Muddy international waters
Stripe is now available in Canada, the United Kingdom, and Ireland, and the company is beta-testing operations in Australia, Belgium, France, Germany, and Spain. Changing currencies is easy—Stripe has offered that feature for a while now. But each country has different ways of doing business, a whole new set of financial regulations, and varying cultural views about money. Plus, Collison says, the sharing economy in Britain isn’t the same as in the United States. Stripe plans to establish teams and outposts abroad to learn the ins and outs on the ground.
But Stripe isn’t just focused on the sharing economy, or on startups. The company already counts Blue Bottle Coffee, New York’s Museum of Modern Art, Pebble, and Vice among its clients, with bigger brands signing on all the time.
“The larger [a] company gets, the slower it tends to move and adapt to new technologies,” Collison says.
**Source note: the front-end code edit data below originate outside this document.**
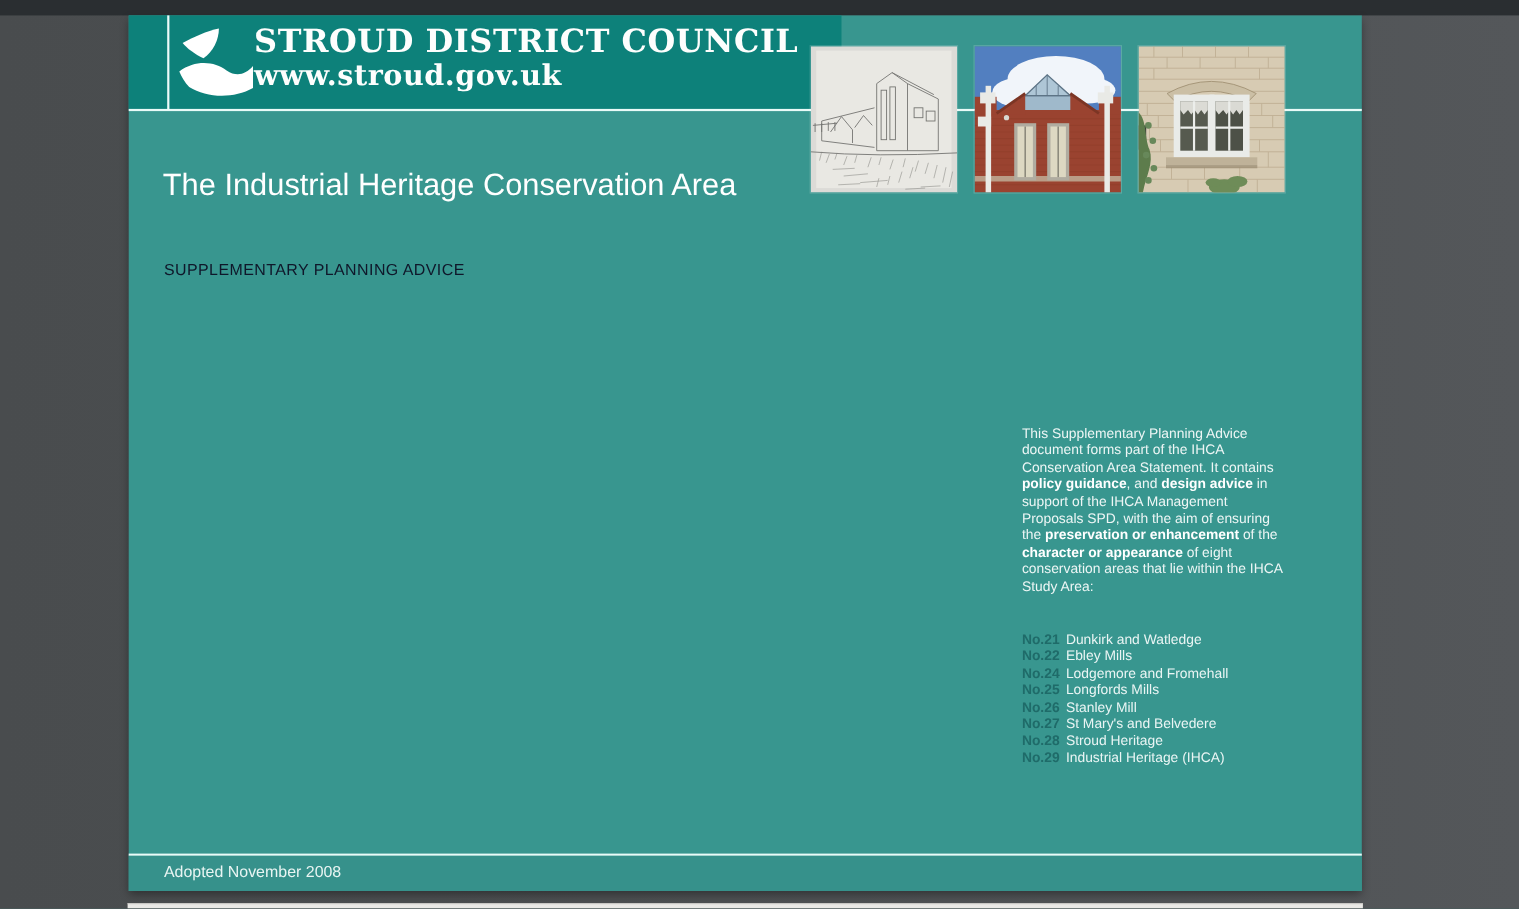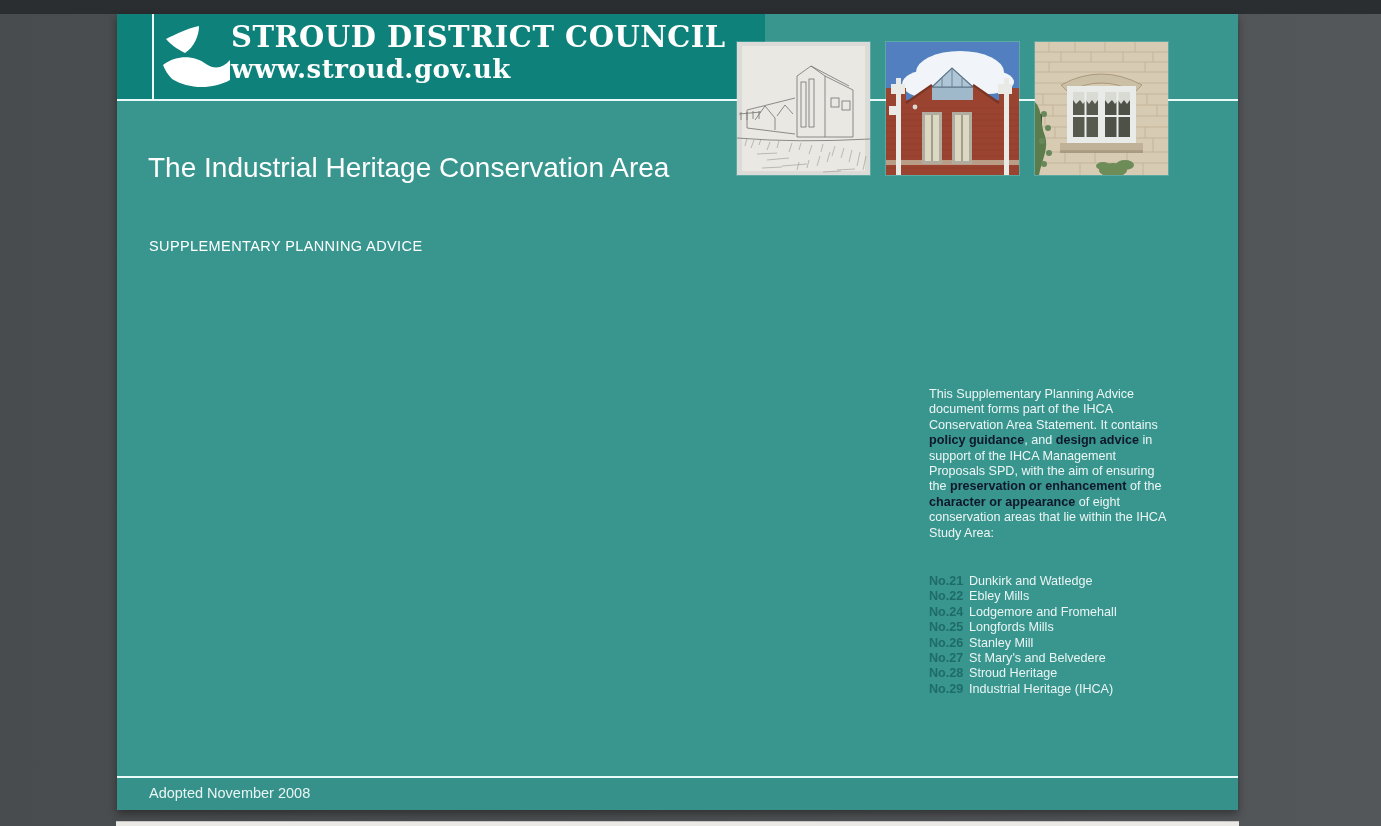--- a/index.html
+++ b/index.html
@@ -23,24 +23,24 @@
   .org-bold{font-weight:700;}
   .org-light{font-weight:700;}
   .site-line{font-size:26px;line-height:30px;font-weight:700;letter-spacing:.5px;}
   #header-hline{position:absolute;left:0;top:85px;width:1121px;height:2px;background:#e9fbf8;z-index:1;}
   
   #photo-row{position:absolute;left:620px;top:28px;z-index:2;display:flex;gap:16px;}
   .photo{width:133px;height:133px;outline:1px solid rgba(255,255,255,.18);}
   .photo svg{display:block;}
   
   #title{position:absolute;left:31px;top:137px;width:640px;color:#ffffff;font-size:28px;line-height:34px;font-weight:400;z-index:2;}
-  #subtitle{position:absolute;left:32px;top:224px;color:#ffffff;font-size:14.5px;letter-spacing:.4px;z-index:2;}
+  #subtitle{position:absolute;left:32px;top:224px;color:#0f172a;font-size:14.5px;letter-spacing:.4px;z-index:2;}
   
   #intro{position:absolute;left:812px;top:373px;width:242px;color:#edf6f5;font-size:12.6px;line-height:15.4px;}
-  #intro .b{font-weight:700;color:#0f172a;margin-top:40px;}
+  #intro .b{font-weight:700;color:#ffffff;margin-top:40px;}
   
   #areas{position:absolute;left:812px;top:560px;font-size:12.6px;line-height:15.4px;}
   .area-row{display:flex;}
   .area-num{width:40px;font-weight:700;color:#1f6b69;flex:0 0 40px;}
   .area-name{color:#eaf5f4;}
   
   #footer-hline{position:absolute;left:0;top:762px;width:1121px;height:2px;background:#e9fbf8;}
   #footer-band{position:absolute;left:0;top:764px;width:1121px;height:32px;background:#36918b;padding-left:32px;}
   #footer-text{position:absolute;left:32px;top:0;line-height:30px;color:#e9f5f3;font-size:14.5px;}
But large companies are turning to Stripe to power their newer projects. “We’re seeing [it] already today, where Rackspace is using Stripe, [the Museum of Modern Art] down the street is using Stripe. As they build new things, they say, ‘Let’s use Stripe for that.’”
The fast-talking Collison has no doubts as to whether Stripe and its 70 employees can scale to match the size and scope of his ambitions.
“We’re not a San Francisco company building a San Francisco product,” he says. “We’re a global payment infrastructure. That requires a slightly different perspective.”